This is a three-hour lecture course in engineering mathematics
which continues the development and application of ideas introduced
in Math. 215 and 216. The course is required in the Aerospace
Engineering curriculum, and covers subjects needed for subsequent
departmental courses. The major topics discussed include Fourier
series, vector analysis, and an introduction to partial differential
equations, with emphasis on separation of variables. Some review
and extension of ideas relating to convergence, partial differentiation, and integration are also given. The methods developed are used
in the formulation and solution of elementary initial- and boundary-value
problems involving, e.g., forced oscillations, wave motion, diffusion, elasticity, and perfect-fluid theory. There are two or three one-hour
exams and a two-hour final, plus about ten homework assignments, or approximately one per week, consisting largely of problems
from the text. The text is * Engineering Mathematics, * Vol.
1, by A.J.M. Spencer * et al. *

**385. Mathematics for Elementary School Teachers. *** One
year each of high school algebra and geometry, and acceptable
performance on a proficiency test administered in class; or permission
of instructor. No credit granted to those who have completed 485.
(3). (Excl). *

Mathematics 385 is an integrated treatment of arithmetic and geometric concepts important to elementary teachers. Principal
emphasis is placed on the number systems of elementary mathematics, whole numbers, integers, and rational numbers. Three aspects of
each of these systems are studied: * First *: The set theoretic
background of the number system, that is, the real world situations
from which the number concepts and number symbols are drawn. * Second *:
The development of computational techniques. This involves examining
how computational rules are derived from the meanings of the number
symbols; that is, how rules of computation are determined by those
relationships between sets which are described by number symbols. * Third *: The structure of the number system as determined
by a few basic principles. There are no formal course requirements
for Mathematics 385, but a student needs to understand the basic
mathematical concepts taught in a good junior high school mathematics
program. A screening test is administered to all Math 385 students, and those with very low scores may be required to withdraw from
Math 385 and enroll in a special section of Math 104. After successful
completion of Math 104 the student may re-enroll in Math 385.
The School of Education requires successful completion of Math
385 before the student teaching experience. The text has been
Professor Krause's * Mathematics for Elementary Teachers, *
published by Prentice Hall. The course consists of two hours of
lecture and one hour of discussion per week. Grades are principally
determined by midterm and final examination scores, but the quality
of homework performance, as evaluated in the discussion sections, has bearing on the final grade.

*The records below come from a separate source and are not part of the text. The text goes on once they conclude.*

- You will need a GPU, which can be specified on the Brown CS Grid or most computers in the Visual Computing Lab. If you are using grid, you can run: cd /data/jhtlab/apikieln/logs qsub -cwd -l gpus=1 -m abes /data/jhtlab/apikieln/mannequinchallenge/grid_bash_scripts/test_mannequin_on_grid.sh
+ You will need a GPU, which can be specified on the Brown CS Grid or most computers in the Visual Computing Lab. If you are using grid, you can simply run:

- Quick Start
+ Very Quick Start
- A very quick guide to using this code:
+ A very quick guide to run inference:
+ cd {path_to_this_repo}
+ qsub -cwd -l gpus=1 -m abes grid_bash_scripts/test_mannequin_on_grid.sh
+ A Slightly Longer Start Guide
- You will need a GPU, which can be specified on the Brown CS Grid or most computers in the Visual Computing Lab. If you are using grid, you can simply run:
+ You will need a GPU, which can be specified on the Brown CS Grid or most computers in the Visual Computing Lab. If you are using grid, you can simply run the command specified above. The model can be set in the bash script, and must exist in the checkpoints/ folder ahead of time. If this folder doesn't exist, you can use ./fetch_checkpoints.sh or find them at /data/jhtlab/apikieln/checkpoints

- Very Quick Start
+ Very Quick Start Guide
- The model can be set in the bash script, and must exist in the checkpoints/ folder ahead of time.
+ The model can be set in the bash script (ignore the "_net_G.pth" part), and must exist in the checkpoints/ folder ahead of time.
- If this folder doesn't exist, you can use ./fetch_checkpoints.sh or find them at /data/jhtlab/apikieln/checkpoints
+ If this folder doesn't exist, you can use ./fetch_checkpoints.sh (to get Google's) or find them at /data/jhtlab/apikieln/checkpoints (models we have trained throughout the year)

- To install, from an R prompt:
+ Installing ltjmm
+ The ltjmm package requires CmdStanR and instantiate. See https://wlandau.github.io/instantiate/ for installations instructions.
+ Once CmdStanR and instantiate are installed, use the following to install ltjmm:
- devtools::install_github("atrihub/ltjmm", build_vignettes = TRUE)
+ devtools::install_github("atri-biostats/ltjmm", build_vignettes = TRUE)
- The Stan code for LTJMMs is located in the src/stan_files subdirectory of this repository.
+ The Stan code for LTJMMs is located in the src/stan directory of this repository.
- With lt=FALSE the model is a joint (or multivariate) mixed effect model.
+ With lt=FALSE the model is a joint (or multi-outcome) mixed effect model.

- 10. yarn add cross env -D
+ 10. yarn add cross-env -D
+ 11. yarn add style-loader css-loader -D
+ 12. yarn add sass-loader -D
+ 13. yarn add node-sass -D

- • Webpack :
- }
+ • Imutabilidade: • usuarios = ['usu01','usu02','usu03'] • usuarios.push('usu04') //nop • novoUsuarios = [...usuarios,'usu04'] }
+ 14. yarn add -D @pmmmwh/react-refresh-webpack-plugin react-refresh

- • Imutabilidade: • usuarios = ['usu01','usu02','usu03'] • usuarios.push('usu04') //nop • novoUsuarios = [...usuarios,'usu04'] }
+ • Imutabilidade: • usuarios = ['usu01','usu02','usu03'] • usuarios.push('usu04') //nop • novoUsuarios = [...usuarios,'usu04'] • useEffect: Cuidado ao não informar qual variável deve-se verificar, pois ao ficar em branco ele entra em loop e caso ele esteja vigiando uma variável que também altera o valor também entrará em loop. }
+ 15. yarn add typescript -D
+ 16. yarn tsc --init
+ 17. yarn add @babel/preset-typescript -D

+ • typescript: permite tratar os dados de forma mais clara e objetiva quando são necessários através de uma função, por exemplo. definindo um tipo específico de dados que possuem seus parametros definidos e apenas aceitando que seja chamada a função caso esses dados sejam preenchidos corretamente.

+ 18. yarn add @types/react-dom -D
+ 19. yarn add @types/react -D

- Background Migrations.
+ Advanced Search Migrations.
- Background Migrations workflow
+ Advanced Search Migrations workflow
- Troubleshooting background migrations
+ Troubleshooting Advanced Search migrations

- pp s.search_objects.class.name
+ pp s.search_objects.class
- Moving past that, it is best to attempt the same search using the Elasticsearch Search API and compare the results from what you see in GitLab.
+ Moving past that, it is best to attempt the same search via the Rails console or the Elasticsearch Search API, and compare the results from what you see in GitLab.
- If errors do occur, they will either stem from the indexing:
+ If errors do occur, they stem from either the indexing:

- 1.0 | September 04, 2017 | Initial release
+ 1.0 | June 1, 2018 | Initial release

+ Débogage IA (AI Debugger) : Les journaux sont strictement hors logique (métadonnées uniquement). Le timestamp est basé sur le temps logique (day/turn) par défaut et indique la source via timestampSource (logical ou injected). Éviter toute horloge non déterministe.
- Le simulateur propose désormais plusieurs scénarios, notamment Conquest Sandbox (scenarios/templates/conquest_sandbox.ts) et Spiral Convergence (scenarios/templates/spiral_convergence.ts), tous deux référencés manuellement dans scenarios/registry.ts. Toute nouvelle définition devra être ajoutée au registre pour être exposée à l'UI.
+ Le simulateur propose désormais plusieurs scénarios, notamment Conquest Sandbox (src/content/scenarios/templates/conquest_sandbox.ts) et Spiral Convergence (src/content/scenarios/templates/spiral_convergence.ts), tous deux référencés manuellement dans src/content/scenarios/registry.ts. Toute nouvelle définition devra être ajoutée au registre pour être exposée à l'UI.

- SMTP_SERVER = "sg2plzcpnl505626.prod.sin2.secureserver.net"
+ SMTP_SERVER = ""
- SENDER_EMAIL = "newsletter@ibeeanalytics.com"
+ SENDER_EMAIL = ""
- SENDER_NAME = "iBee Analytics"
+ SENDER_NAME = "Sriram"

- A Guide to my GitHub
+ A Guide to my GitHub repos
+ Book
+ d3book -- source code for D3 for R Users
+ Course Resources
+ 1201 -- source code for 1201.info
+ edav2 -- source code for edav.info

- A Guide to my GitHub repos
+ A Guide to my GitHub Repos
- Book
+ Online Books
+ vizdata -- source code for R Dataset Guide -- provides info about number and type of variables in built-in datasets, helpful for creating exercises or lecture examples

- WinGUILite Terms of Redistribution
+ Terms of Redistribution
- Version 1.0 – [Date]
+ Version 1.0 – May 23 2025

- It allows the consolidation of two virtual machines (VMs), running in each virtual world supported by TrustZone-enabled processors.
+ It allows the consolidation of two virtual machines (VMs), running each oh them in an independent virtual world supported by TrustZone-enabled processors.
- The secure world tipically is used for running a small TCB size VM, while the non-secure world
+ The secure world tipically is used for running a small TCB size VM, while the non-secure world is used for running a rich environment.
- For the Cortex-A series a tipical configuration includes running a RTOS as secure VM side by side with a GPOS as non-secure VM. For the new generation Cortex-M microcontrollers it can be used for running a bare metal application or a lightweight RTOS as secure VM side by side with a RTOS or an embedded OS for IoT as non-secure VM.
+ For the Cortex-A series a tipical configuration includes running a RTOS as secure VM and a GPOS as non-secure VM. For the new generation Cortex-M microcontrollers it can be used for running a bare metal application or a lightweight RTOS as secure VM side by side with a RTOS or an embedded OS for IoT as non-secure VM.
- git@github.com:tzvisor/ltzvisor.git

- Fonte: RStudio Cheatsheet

**404. Differential Equations. *** Math. 216
or 286. (3). (N.Excl). *

This is a second course in differential equations which reviews
elementary techniques and delves into intermediate methods and equations. Emphasis varies slightly with individual instructor
and student needs but usually includes power series expansions
about ordinary points and regular singular points, series solutions
of second-order differential equations, simultaneous linear equations
(solutions by matrices), Laplace transform, numerical methods, nonlinear equations, and phase-plane methods. The format is lecture/discussion, and the course is often elected by engineering students and students
of the natural, physical and social sciences. The text has been * Differential Equations and Their Applications * (Second
Edition) by Braun.

**412. First Course in Modern Algebra. *** Math.
215 or 285, or permission of instructor. No credit granted to those who have completed 512. Students with credit for 312 should
take 512 rather than 412. (3). (N.Excl). *

This course assumes a level of mathematical maturity and sophistication
consistent with advanced level courses. It is a course elected
primarily by mathematics majors including teaching certificate
candidates and by a small number of master's degree candidates.
Normally it is the first "abstract" course encountered
by students in mathematics. Most students continue with Mathematics
513 for which Mathematics 412 serves as a prerequisite. Course
topics include basic material on sets with special emphasis on
mappings, equivalence relations, quotients and homomorphisms;
groups and subgroups; rings, integral domains and polynomial rings;
and fields and simple extensions. The text has been * Introduction
to Modern Algebra * (Third Edition) by McCoy. Students seeking
a more comprehensive presentation should consider Mathematics
512.

**416. Theory of Algorithms. *** At least one
mathematics course numbered above 300, knowledge of a computer
programming language, or permission of instructor. (3). (N. Excl). *

This course will introduce the students to various algorithms
used to solve mathematical problems. We will discuss the efficiency
of these methods and areas of current research. The interaction
between mathematics and computer science will be stressed. Topics
will include: enumerative algorithms and their relation to sieve
methods and sequence counting; generative algorithms designed
to output all possible objects of a given type; algorithms for
selecting an object at random; and graphical algorithms useful
in circuit design and flow problems. Some elementary complexity
analysis will be included with discussion of run and storage space
restrictions, asymptotic methods, and NP completeness. The class
format will be lecture/discussion. The grades will be based on
homework and take-home exams. Text: * Algorithmic Combinatorics *
by Shimon Even. (Sagan)

**417. Matrix Algebra I. *** Three terms of
college mathematics. No credit granted to those who have completed
513. (3). (N.Excl). *

The course covers basic linear algebra and touches on several
of its applications to many different fields. Emphasis is on introducing
a diversity of applications rather than treating a few in depth.
Topics emphasized include a review of matrix operations, vector
spaces, Gaussian and Gauss-Jordan algorithms for linear equations, subspaces of vector spaces, linear transformations, determinants, orthogonality, characteristic polynomials, eigenvalue problems, and similarity theory. Applications include linear networks, least
squares method (regression), discrete Markov processes, linear
programming, and differential equations. The class is elected
by a cross section of students, and usually includes some graduate
students. The class format is lecture/discussion. The text has
been * Linear Algebra and Its Applications * by Strang.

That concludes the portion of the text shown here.